The day after I got back from New Mexico (where I had a cup of coffee with my coworkers) I headed east to visit family and friends in Missouri. It’s a long drive, over fifteen hours east of Colorado, through the expansive plains and wheat fields of Kansas, all the way through the gentle hills and forests of Missouri. Turn south at St. Louis, and an hour later you’re there. A lot happened, but I’ve been tasked with writing about the coffee.
My parents’ coffeemaker is the same one they had when I was in high school. On my first morning back, I tried to brew a full pot. I filled the machine to the top line with water, but the machine sat silent when I hit the power button. Eventually it gurgled. The coffeemaker’s inner tubing had calcified so much that the coffee shot out in slow, arrhythmic bursts. I watched for a few minutes and then walked away. I came back ten minutes later, and the carafe was still mostly empty. There’s a plastic window into the water receptacle so you can see how much has yet to be brewed, and it didn’t look right: it looked like half the water was already gone. There must have been something wrong with the heating element. Just under an hour after I turned it on, the machine beeped that the coffee was ready. There was enough for one and a half cups.
I offered to buy my parents a new coffeemaker, but they declined.

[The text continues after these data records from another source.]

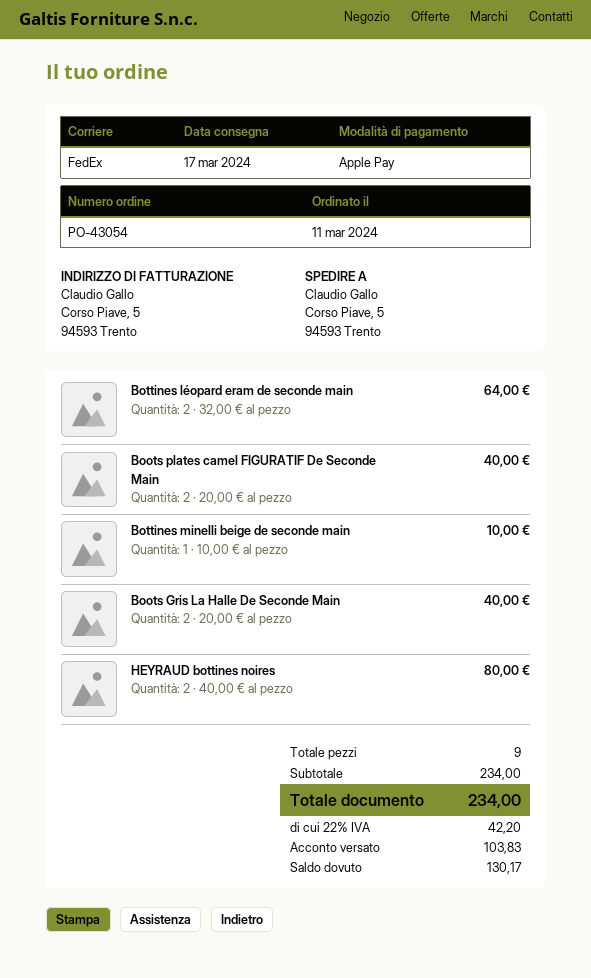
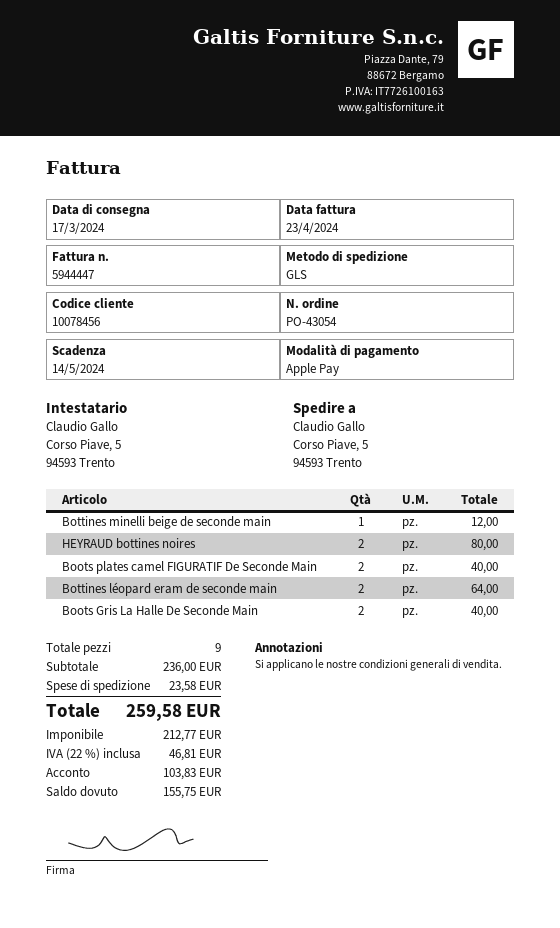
shipping method: FedEx -> GLS
Bottines minelli beige de seconde main: 1 for 10.00 -> 1 for 12.00
subtotal: 234.00 -> 236.00
shipping: none -> 23.58
tax: 22% = 42.20 -> 22% = 46.81
total: 234.00 -> 259.58
balance: 130.17 -> 155.75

So I made several trips to coffee shops on that trip. My favorite was a shop on Main Street. It’s run by a guy I went to high school with. The owner is a pretty good guitarist and sometimes had to step away from the espresso machine for an hour to give lessons downstairs. His shop is brand new, and he’s still trying to figure out which coffee distributor he wants to work with. I was a fan of the coffee from Breve Roasters, a distributor from the next town over, but the owner was leaning toward one of the St. Louis city roasters. I tried their coffee; it was good too. While I was back in the area, the father of one of my good friends passed away unexpectedly. My friend and I went to this coffee shop the morning of the wake. We visited for a while and then he had to leave to prepare, and I had to find a suit.
The town also has a place called St. Louis Bread Company. It’s a part of the larger Panera Bread chain, which sells soups, sandwiches, and pastries nationwide. Panera Bread actually started as St. Louis Bread Company, but I guess that “St. Louis” doesn’t play too well nationally so they rebranded all the shops outside the metro area. I ended up there a few times, mostly when the other shop was closed or when the owner was teaching music lessons. I was always tempted to grab a danish or a bagel, but I’m trying to watch my weight so I stuck with coffee.
I also ended up at a Starbucks in Effingham, Illinois. If you’ve ever travelled through Central Illinois, you’ve undoubtedly seen Effingham’s most notable landmark: a 200-foot tall cross made of what appears to be aluminum siding. I was on my way to visit my grandmother, who is nearly 100 and in poor health. But that’s outside the purview of this post. I’m just talking about coffee.
There’s a coffee place in downtown St. Louis I’d heard some good things about. I was in the city for the day so I thought I’d check it out. Unlike the places I’ve lived out West, St. Louis doesn’t have any natural mountains or mesas to orient me to my place in the city, and its grid is based on the curvature of the Mississippi River. I got hopelessly turned around. I ended up at another coffee shop (which was maybe a half-mile from my original destination, according to a subsequent Google search.) The walls of this particular coffee shop were covered with erotica from the 1950s-1970s. They had a poster of an unclad Betty Page, some laminated Playboy centerfolds, some steamy still photographs from old nudie films. I’m sure the pictures were shocking and scandalous at the time they were taken, but today it didn’t look that much different than something you could find on adult-oriented cable television. I couldn’t tell if the decor was supposed to be shocking or playful. I ordered an Americano and it was good, but I suppose the quality of the coffee was beside the point.
I got back to Denver a couple days ago, and the coffee maker here works just fine. The temperature has dropped well below the freezing point, so it’s nice to be able to stay in and enjoy a cup from the quiet of my couch.